Faktor Risiko Gangguan Refraksi, Kebutaan, dan Kelemahan Penglihatan
Berdasarkan hasil SKMN 1993-1996, terdapat beberapa faktor risiko yang dikaitkan dengan gangguan refraksi, kebutaan, dan kelemahan penglihatan, yaitu:
- Usia: Semakin tua usia seseorang, semakin tinggi risikonya untuk mengalami gangguan refraksi, kebutaan, dan kelemahan penglihatan.
- Jenis kelamin: Wanita memiliki risiko lebih tinggi untuk mengalami gangguan refraksi, kebutaan, dan kelemahan penglihatan dibandingkan dengan pria.
- Riwayat keluarga: Seseorang yang memiliki keluarga dengan riwayat gangguan refraksi, kebutaan, dan kelemahan penglihatan memiliki risiko lebih tinggi untuk mengalami kondisi serupa.
- Pola makan: Konsumsi vitamin A yang cukup dan diet berbagai zat antioksidan dapat menurunkan risiko gangguan refraksi, kebutaan, dan kelemahan penglihatan.
- Paparan sinar matahari: Paparan sinar matahari yang terlalu lama dapat meningkatkan risiko gangguan refraksi, kebutaan, dan kelemahan penglihatan.
- Pekerjaan: Pekerjaan yang memerlukan penglihatan jarak dekat atau yang memaksa penglihatan jangka panjang dapat meningkatkan risiko gangguan refraksi dan kelemahan penglihatan.
Program Pengendalian Kesehatan Mata Nasional
Berdasarkan hasil SKMN 1993-1996, Kementerian Kesehatan RI mengembangkan Program Pengendalian Kesehatan Mata Nasional (PKMN) yang bertujuan untuk mengurangi angka kebutaan dan kelemahan penglihatan di Indonesia.
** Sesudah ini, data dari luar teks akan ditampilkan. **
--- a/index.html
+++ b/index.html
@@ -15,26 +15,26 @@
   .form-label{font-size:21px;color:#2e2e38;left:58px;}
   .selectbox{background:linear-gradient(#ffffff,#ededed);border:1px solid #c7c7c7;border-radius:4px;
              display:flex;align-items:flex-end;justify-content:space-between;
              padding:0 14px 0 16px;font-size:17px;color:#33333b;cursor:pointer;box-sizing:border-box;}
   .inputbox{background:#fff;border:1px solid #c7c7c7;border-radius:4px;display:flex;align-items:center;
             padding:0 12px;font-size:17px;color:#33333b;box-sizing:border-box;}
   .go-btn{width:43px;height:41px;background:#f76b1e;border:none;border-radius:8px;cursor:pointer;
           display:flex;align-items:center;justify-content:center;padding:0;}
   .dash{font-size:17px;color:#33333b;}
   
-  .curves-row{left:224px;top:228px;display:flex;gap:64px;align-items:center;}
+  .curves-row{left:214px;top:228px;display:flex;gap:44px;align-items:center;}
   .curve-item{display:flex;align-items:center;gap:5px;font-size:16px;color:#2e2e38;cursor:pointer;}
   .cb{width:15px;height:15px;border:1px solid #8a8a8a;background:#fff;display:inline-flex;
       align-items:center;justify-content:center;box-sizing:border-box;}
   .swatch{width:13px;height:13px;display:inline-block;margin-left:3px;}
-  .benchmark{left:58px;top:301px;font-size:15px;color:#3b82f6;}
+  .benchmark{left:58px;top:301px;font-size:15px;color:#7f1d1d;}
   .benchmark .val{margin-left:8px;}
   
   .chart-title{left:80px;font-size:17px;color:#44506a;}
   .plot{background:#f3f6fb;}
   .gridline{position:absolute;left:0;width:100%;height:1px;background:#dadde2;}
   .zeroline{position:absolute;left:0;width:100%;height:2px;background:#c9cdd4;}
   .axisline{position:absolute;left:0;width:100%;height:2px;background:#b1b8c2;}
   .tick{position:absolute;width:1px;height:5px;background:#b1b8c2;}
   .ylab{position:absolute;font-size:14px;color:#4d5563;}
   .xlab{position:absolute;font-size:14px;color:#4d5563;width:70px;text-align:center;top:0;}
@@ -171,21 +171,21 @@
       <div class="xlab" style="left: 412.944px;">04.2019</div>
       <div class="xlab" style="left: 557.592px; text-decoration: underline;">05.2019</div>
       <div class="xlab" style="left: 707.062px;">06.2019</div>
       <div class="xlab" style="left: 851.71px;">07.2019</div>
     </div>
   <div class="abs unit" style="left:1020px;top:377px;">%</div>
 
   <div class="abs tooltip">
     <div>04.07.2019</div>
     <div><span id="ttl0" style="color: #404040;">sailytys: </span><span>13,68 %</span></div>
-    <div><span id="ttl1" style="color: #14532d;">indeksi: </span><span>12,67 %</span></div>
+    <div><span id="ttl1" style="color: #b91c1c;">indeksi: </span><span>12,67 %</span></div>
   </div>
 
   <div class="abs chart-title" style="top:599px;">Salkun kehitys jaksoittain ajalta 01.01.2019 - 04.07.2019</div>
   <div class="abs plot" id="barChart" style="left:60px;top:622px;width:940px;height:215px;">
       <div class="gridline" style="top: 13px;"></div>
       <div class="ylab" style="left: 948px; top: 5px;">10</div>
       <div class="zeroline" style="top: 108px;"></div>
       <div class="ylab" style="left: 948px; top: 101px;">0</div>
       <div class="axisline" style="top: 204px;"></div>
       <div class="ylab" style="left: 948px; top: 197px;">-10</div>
Program ini meliputi:
- Pelayanan kesehatan mata: Penyediaan pelayanan kesehatan mata yang berkualitas di seluruh fasilitas kesehatan tingkat primer, sekunder, dan tersier di seluruh Indonesia.
- Pendidikan kesehatan mata: Penyuluhan dan promosi kesehatan yang bertujuan untuk meningkatkan kesadaran masyarakat tentang pentingnya menjaga kesehatan mata dan pencegahan gangguan refraksi, kebutaan, dan kelemahan penglihatan.
- Pembangunan tenaga kesehatan mata: Pembinaan dan pelatihan tenaga kesehatan mata di seluruh Indonesia untuk meningkatkan kompetensi dan kapasitas tenaga kesehatan dalam menangani gangguan refraksi, kebutaan, dan kelemahan penglihatan.
- Penanggulangan kebutaan dan kelemahan penglihatan: Program untuk menangani kebutaan dan kelemahan penglihatan melalui operasi katarak, penyediaan kacamata, dan rehabilitasi visual yang meliputi pelayanan terapi okupasi dan penyuluh buta.
Kesimpulan
Berdasarkan hasil SKMN 1993-1996, dapat disimpulkan bahwa prevalensi gangguan refraksi, kebutaan, dan kelemahan penglihatan cukup tinggi di Indonesia, terutama pada kelompok usia yang lebih tua. Oleh karena itu, program pengendalian kesehatan mata nasional harus dilakukan untuk menurunkan angka kebutaan dan kelemahan penglihatan di Indonesia.